How to complete this task
Exactly as written, output each of the lines below, with no images.

Records for the exercise
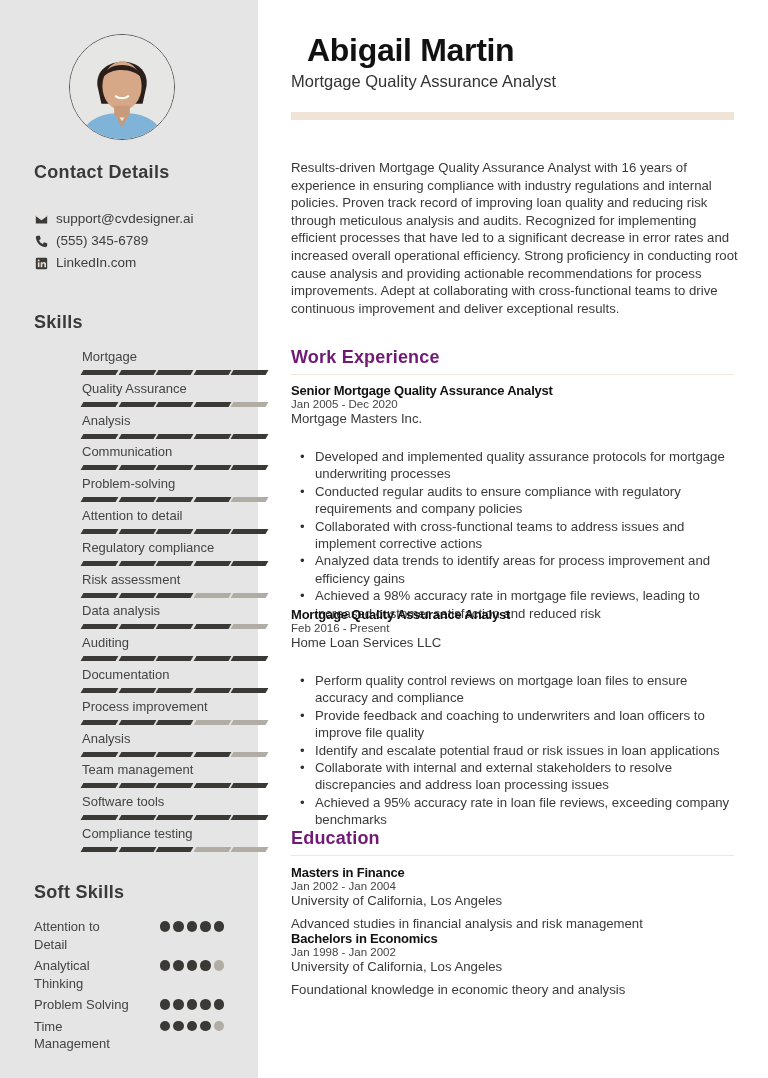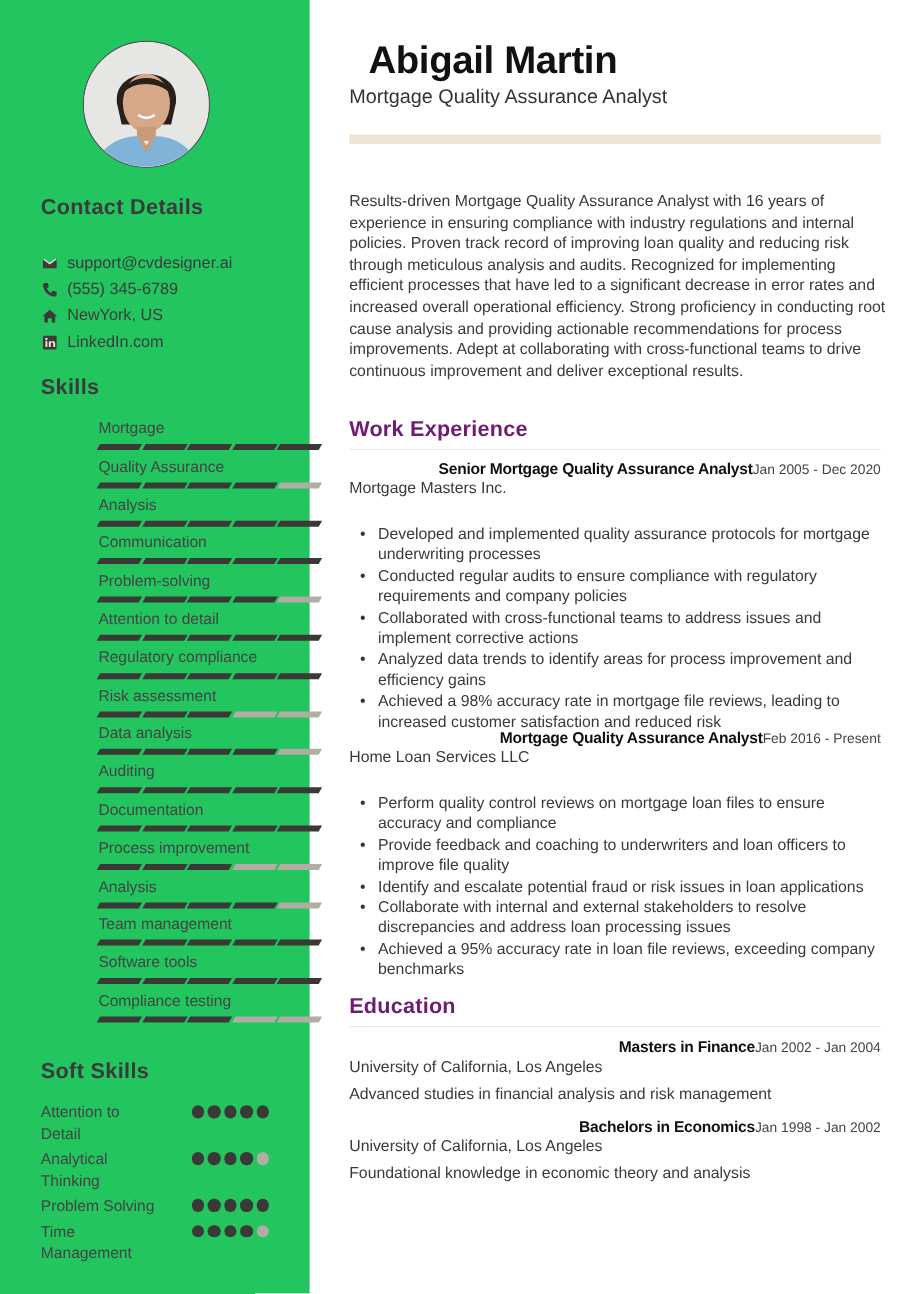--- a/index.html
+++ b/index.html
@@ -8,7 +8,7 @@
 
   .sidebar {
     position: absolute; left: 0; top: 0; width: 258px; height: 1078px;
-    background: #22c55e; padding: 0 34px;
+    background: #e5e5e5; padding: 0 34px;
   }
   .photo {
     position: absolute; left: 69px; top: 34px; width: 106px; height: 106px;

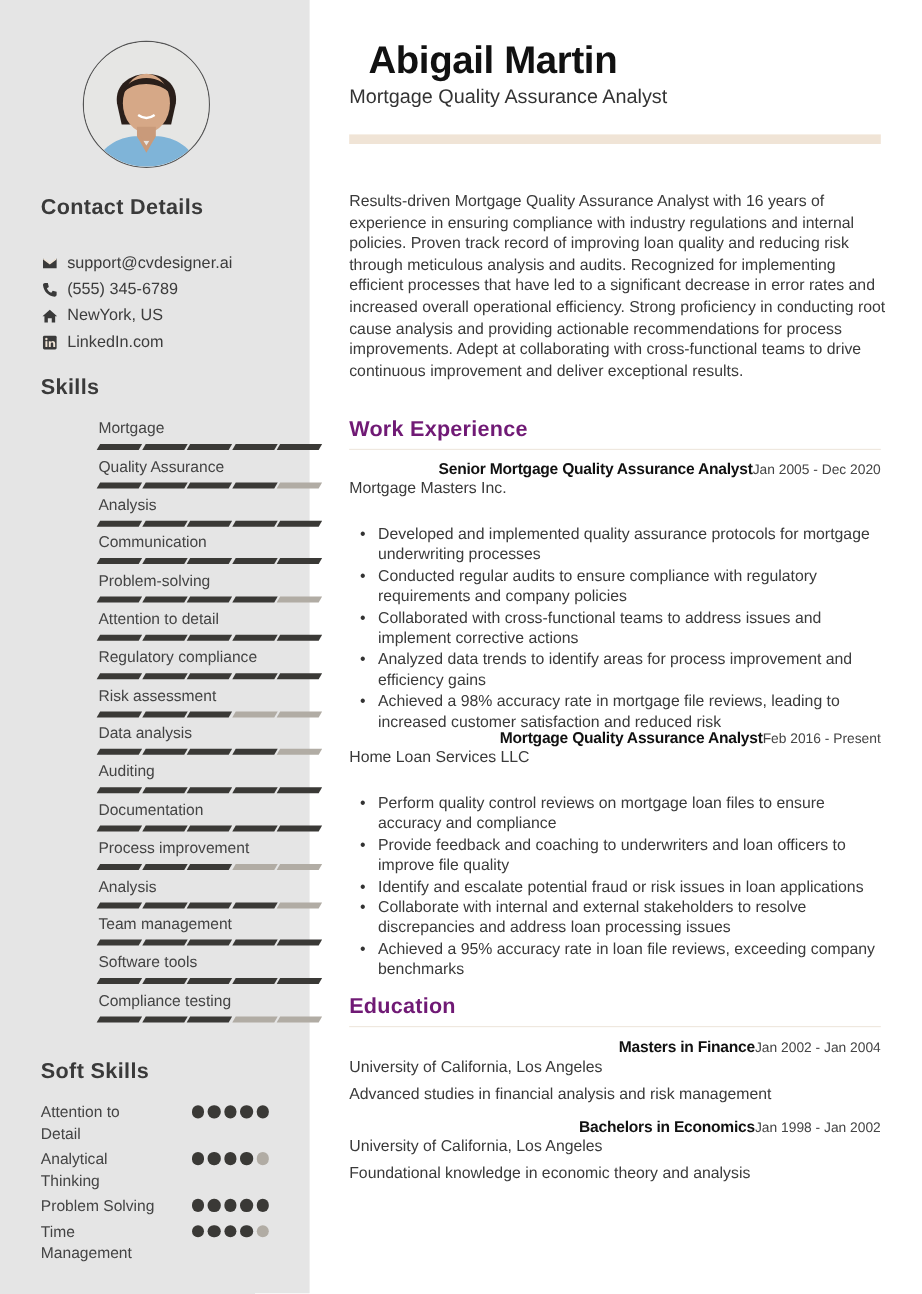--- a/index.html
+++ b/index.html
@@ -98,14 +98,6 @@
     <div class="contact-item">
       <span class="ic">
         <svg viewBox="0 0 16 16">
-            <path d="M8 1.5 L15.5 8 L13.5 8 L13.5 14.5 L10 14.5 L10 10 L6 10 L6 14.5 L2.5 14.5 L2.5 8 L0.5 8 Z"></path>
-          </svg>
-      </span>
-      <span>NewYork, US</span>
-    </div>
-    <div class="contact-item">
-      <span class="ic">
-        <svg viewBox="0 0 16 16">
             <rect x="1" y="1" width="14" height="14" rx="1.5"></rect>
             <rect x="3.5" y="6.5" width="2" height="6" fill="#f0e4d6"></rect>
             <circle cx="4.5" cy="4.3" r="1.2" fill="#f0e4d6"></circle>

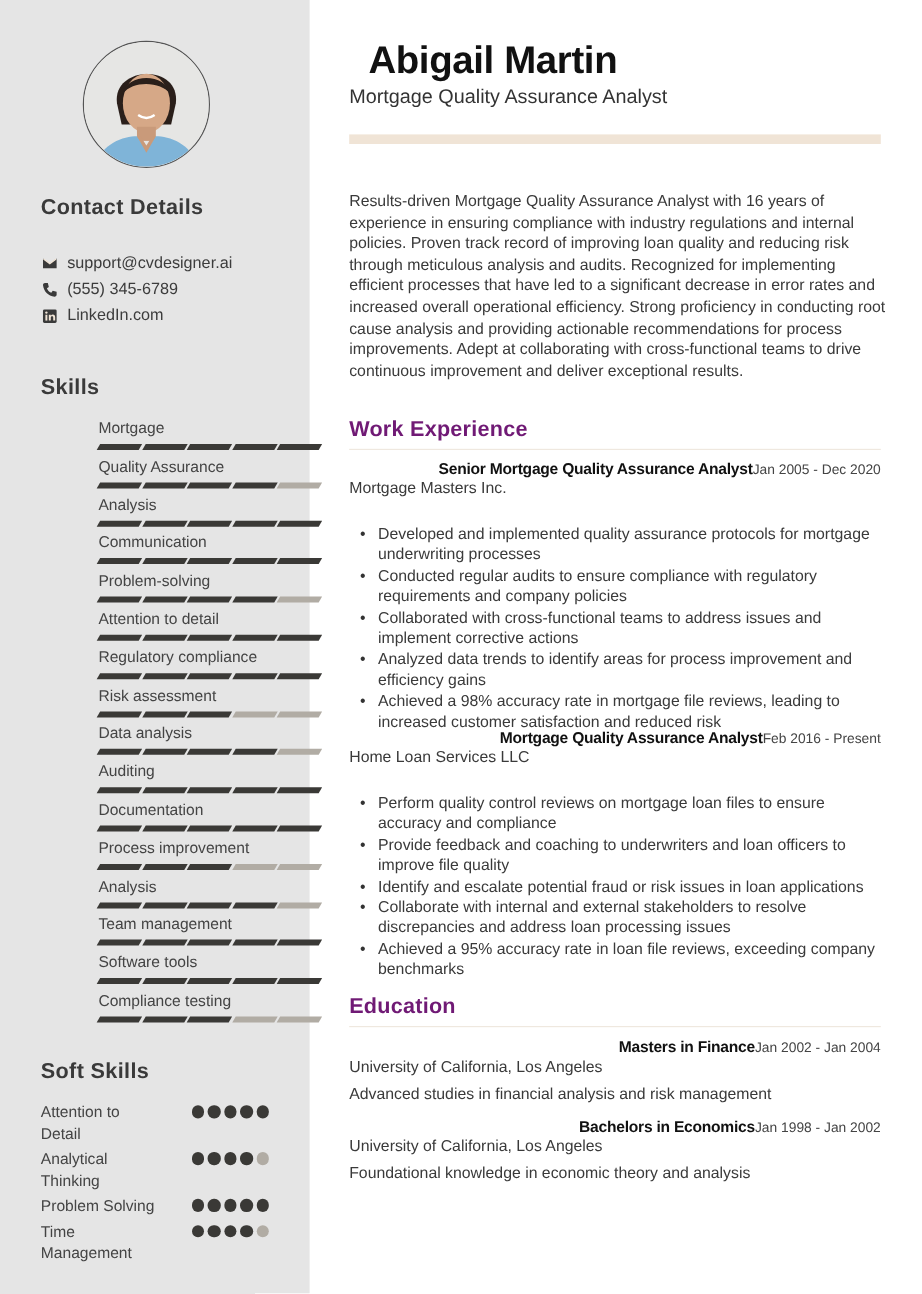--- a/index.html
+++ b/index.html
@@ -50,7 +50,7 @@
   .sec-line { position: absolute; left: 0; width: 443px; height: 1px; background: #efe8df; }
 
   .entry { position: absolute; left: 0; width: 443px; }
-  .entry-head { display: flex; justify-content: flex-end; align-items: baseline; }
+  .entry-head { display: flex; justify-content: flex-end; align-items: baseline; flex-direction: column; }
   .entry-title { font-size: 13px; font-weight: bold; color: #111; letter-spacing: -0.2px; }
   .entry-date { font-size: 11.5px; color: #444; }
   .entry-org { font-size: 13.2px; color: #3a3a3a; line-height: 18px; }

Response area
--- a/index.html
+++ b/index.html
@@ -8,7 +8,7 @@
 
   .sidebar {
     position: absolute; left: 0; top: 0; width: 258px; height: 1078px;
-    background: #22c55e; padding: 0 34px;
+    background: #e5e5e5; padding: 0 34px;
   }
   .photo {
     position: absolute; left: 69px; top: 34px; width: 106px; height: 106px;

--- a/index.html
+++ b/index.html
@@ -98,14 +98,6 @@
     <div class="contact-item">
       <span class="ic">
         <svg viewBox="0 0 16 16">
-            <path d="M8 1.5 L15.5 8 L13.5 8 L13.5 14.5 L10 14.5 L10 10 L6 10 L6 14.5 L2.5 14.5 L2.5 8 L0.5 8 Z"></path>
-          </svg>
-      </span>
-      <span>NewYork, US</span>
-    </div>
-    <div class="contact-item">
-      <span class="ic">
-        <svg viewBox="0 0 16 16">
             <rect x="1" y="1" width="14" height="14" rx="1.5"></rect>
             <rect x="3.5" y="6.5" width="2" height="6" fill="#f0e4d6"></rect>
             <circle cx="4.5" cy="4.3" r="1.2" fill="#f0e4d6"></circle>

--- a/index.html
+++ b/index.html
@@ -50,7 +50,7 @@
   .sec-line { position: absolute; left: 0; width: 443px; height: 1px; background: #efe8df; }
 
   .entry { position: absolute; left: 0; width: 443px; }
-  .entry-head { display: flex; justify-content: flex-end; align-items: baseline; }
+  .entry-head { display: flex; justify-content: flex-end; align-items: baseline; flex-direction: column; }
   .entry-title { font-size: 13px; font-weight: bold; color: #111; letter-spacing: -0.2px; }
   .entry-date { font-size: 11.5px; color: #444; }
   .entry-org { font-size: 13.2px; color: #3a3a3a; line-height: 18px; }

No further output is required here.